* [To do]
The line that contains "(157, 137) none -> (329, 183) //" and all lines following it to the end of the data below: set these down exactly, and nothing besides.

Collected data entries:
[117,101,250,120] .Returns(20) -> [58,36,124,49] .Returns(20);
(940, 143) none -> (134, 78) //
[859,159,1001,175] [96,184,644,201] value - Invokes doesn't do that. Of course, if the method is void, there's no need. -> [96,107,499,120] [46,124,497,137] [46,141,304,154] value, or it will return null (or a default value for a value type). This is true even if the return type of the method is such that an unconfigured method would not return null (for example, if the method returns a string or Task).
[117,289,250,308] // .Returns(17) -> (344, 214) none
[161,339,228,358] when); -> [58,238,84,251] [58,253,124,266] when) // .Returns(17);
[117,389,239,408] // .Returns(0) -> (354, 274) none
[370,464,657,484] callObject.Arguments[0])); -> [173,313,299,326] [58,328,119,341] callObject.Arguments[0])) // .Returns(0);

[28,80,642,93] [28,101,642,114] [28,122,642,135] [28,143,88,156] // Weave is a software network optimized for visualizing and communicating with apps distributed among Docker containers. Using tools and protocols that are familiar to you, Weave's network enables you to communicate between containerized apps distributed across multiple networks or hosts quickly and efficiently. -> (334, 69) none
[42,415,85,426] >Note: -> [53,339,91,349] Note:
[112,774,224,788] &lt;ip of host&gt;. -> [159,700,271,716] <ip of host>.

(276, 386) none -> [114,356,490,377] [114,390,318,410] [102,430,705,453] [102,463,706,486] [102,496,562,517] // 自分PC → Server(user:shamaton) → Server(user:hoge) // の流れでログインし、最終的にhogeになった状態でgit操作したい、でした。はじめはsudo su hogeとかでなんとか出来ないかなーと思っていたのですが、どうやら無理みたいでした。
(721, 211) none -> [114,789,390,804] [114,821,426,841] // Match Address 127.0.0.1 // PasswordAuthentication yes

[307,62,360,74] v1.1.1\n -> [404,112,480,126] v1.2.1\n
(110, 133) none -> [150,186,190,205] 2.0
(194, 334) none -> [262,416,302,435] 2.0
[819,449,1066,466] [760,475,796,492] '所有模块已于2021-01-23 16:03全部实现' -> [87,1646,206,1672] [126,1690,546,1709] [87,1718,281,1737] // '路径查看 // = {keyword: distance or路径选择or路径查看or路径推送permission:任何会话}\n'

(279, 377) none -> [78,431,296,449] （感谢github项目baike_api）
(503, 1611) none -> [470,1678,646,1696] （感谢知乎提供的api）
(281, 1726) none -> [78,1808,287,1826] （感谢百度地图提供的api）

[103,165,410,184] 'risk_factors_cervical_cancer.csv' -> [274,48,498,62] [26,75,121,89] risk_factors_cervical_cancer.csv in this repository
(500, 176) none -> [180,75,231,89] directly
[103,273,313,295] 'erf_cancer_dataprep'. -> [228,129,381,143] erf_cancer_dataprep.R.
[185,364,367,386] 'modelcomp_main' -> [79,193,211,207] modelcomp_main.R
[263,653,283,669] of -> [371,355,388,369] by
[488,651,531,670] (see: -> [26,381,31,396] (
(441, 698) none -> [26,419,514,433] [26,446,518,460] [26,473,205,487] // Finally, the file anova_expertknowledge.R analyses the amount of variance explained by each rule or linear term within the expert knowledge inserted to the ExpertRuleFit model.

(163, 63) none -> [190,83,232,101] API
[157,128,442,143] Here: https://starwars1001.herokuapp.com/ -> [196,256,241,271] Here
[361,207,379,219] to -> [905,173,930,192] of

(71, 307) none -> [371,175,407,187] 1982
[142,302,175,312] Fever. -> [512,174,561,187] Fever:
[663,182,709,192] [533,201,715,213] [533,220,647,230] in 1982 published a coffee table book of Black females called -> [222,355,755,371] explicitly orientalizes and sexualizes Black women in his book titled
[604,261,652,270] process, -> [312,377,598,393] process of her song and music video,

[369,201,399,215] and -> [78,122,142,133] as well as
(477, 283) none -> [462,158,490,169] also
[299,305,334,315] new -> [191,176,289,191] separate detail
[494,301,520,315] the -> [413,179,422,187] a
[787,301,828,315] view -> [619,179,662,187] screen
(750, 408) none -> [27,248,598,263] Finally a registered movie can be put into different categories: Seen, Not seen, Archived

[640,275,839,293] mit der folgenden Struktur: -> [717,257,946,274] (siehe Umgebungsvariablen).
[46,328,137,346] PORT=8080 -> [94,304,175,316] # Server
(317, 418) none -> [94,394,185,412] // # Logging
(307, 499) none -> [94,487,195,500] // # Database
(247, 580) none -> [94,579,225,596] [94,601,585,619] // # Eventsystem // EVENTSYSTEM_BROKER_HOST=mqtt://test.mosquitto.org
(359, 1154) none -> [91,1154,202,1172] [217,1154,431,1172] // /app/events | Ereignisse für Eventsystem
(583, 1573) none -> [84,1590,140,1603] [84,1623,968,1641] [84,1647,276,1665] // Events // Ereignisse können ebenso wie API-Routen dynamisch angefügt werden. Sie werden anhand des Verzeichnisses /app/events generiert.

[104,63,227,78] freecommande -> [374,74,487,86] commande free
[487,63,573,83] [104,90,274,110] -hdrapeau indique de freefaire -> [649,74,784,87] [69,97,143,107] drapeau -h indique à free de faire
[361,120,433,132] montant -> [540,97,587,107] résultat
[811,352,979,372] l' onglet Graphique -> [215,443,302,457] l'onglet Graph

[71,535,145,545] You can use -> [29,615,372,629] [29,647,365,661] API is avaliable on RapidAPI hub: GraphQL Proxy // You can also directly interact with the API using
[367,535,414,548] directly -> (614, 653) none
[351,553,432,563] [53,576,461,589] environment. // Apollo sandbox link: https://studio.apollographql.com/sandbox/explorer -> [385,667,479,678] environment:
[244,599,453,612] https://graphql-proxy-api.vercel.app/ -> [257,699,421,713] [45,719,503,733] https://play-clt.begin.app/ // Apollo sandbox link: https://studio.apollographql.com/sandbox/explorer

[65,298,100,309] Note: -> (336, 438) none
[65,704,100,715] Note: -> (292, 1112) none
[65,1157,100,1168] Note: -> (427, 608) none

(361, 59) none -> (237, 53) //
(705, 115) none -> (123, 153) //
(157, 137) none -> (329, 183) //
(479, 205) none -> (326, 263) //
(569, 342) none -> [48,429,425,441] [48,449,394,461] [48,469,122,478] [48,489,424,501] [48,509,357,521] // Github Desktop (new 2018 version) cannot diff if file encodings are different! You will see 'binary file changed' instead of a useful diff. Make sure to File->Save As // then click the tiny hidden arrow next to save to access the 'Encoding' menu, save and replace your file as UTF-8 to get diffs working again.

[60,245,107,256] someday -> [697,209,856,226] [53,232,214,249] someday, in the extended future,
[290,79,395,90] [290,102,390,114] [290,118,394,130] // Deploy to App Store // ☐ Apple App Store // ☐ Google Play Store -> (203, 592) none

* [Answer box]
(157, 137) none -> (329, 183) //
(479, 205) none -> (326, 263) //
(569, 342) none -> [48,429,425,441] [48,449,394,461] [48,469,122,478] [48,489,424,501] [48,509,357,521] // Github Desktop (new 2018 version) cannot diff if file encodings are different! You will see 'binary file changed' instead of a useful diff. Make sure to File->Save As // then click the tiny hidden arrow next to save to access the 'Encoding' menu, save and replace your file as UTF-8 to get diffs working again.

[60,245,107,256] someday -> [697,209,856,226] [53,232,214,249] someday, in the extended future,
[290,79,395,90] [290,102,390,114] [290,118,394,130] // Deploy to App Store // ☐ Apple App Store // ☐ Google Play Store -> (203, 592) none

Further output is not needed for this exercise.